Child pages
  • kafka Detailed Replication Design V3
Skip to end of metadata
Go to start of metadata

The following is a draft design that uses a controller for leader election and other admin related tasks.

Major changes compared with the v2 proposal.
  • Leadership changes are now made by a controller.
  • The controller detects broker failures and elects a new leader for each affected partition.
  • Each leadership change is communicated by the controller to each affected broker.
  • The communication between the controller and the broker is done through direct RPC, instead of via Zookeeper.

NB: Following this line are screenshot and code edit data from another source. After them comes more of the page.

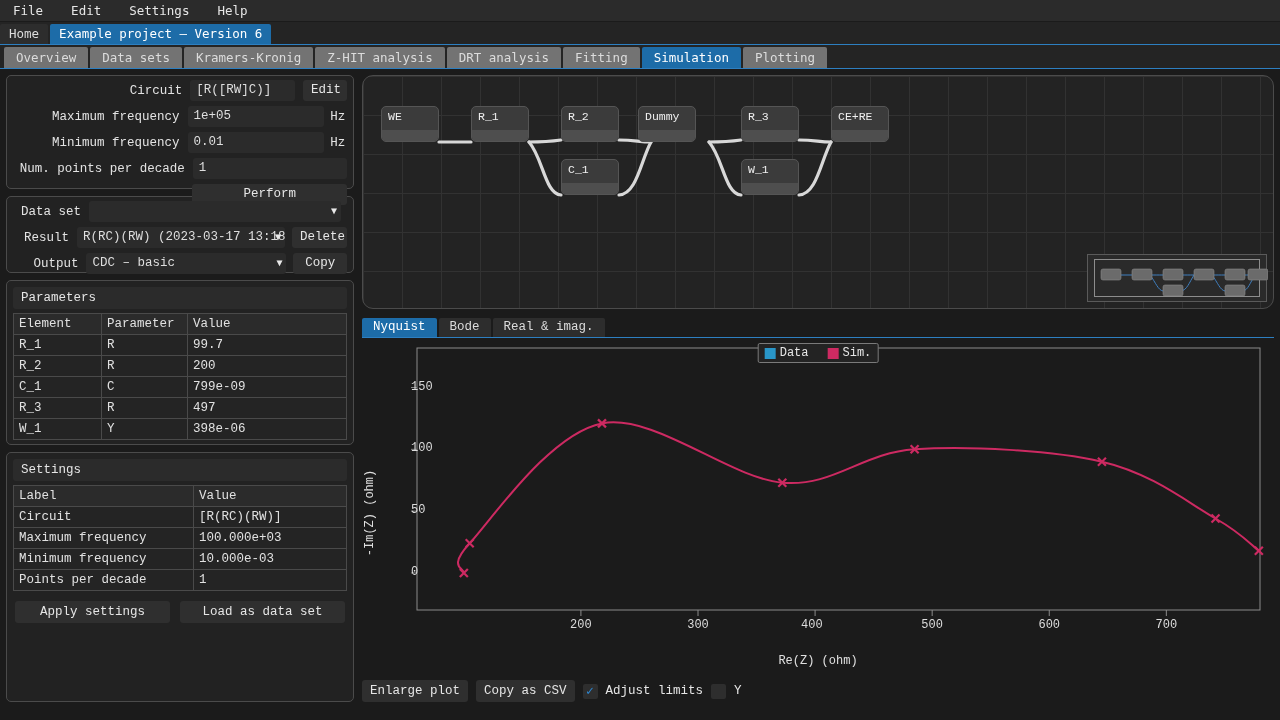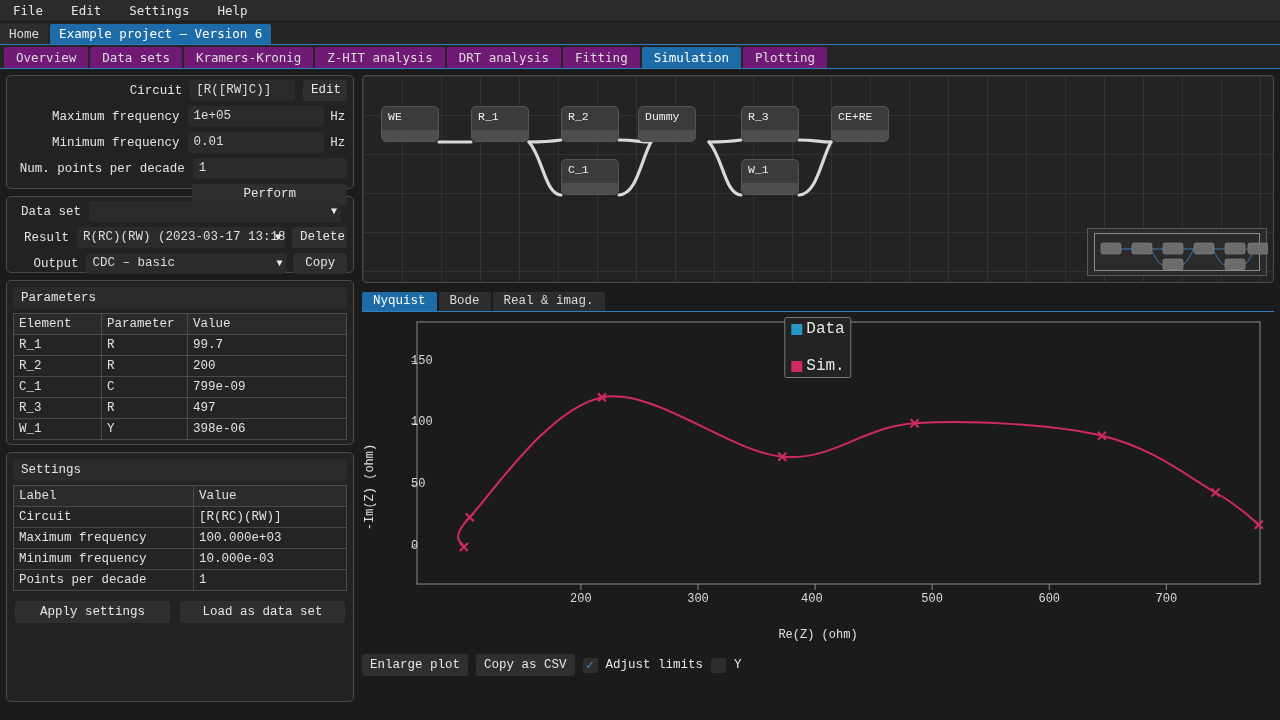"Overview" #modtabs .mtab { background: #701a75 -> #737373 }
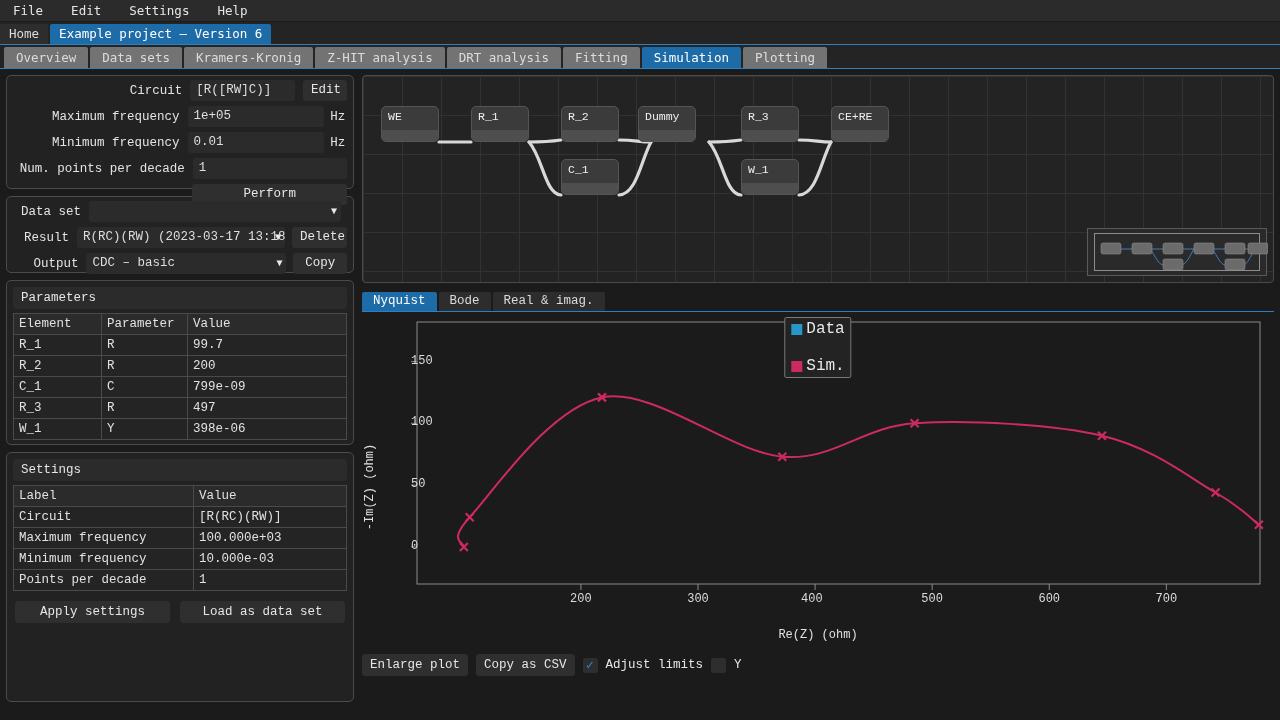"WE" #circbox { border-radius: 4px -> 11px; height: 208px -> 234px }
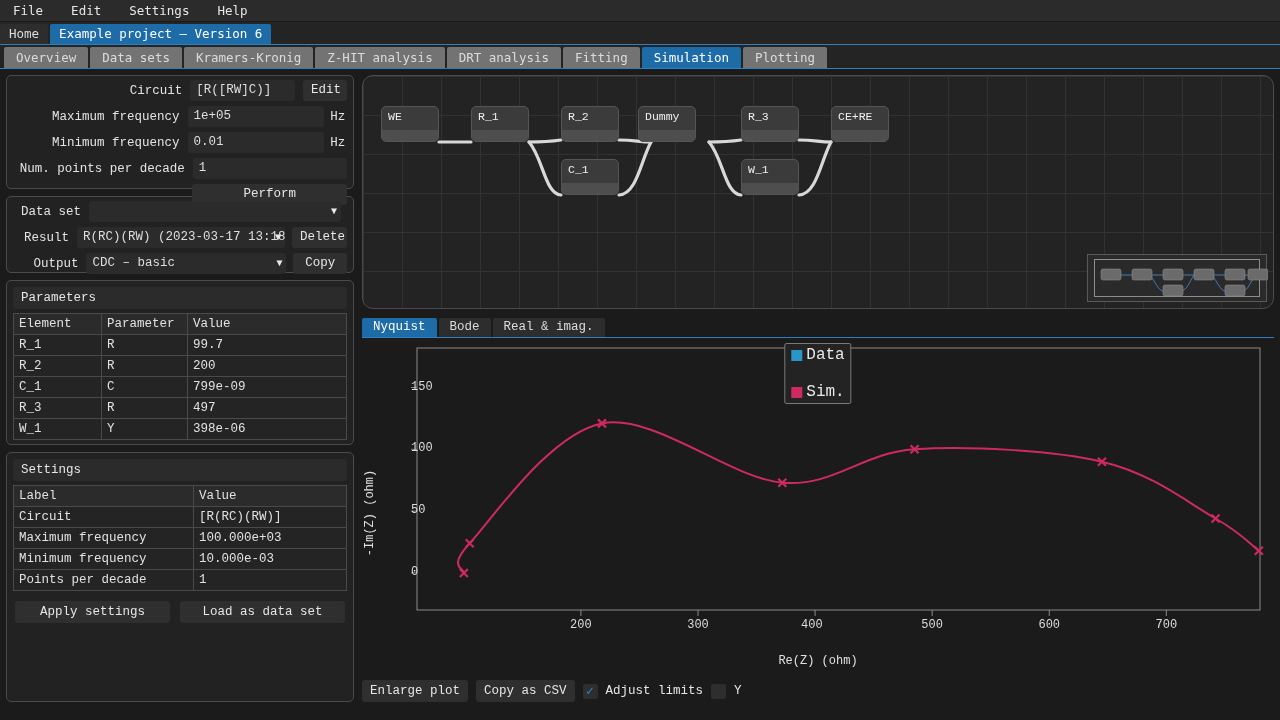"Data" #legend { flex-direction: column -> none; font-size: 16px -> 12px }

One of the brokers is elected as the controller for the whole cluster. It will be responsible for:

  1. Leadership change of a partition (each leader can independently update ISR)
  2. New topics; deleted topics
  3. Replica re-assignment

After the controller makes a decision, it publishes the decision permanently in ZK and also sends the new decisions to affected brokers through direct RPC. The published decisions are the source of truth and they are used by clients for request routing and by each broker during startup to recover its state. After the broker is started, it picks up new decisions made by the controller through RPC.

Potential benefits:

  1. Easier debugging since leadership changes are made in a central place.
  2. ZK reads/writes needed for leadership changes can be batched (also easier to exploit ZK multi) and thus reduce end-to-end latency during failover.
  3. Fewer ZK watchers.
  4. More efficient communication of state changes by using direct RPC, instead of via a queue implementation in Zookeeper.

Potential downside:

  1. Need controller failover.


  1. Controller path: stores the current controller info.
  2. Broker path: stores the information of all live brokers.
  3. Topic path: stores the replication assignment for all partitions in a topic. For each replica, we store the id of the broker to which the replica is assigned. The first replica is the preferred replica. Note that for a given partition, there is at most 1 replica on a broker. Therefore, the broker id can be used as the replica id
  4. LeaderAndISR path: stores leader and ISR of a partition
  5. PartitionReassignment path: This path is used when we want to reassign some partitions to a different set of brokers. For each partition to be reassigned, it stores a list of new replicas and their corresponding assigned brokers. This path is created by an administrative process and is automatically removed once the partition has been moved successfully
  6. PartitionAdd and PartitionRemove path: The paths are used when we want to add/remove partitions to an existing topic. For each partition to be added, the PartitionAdd path stores a list of new replicas and their corresponding assigned brokers. The paths are created by an administrative process and are automatically removed by the controller once the change is complete.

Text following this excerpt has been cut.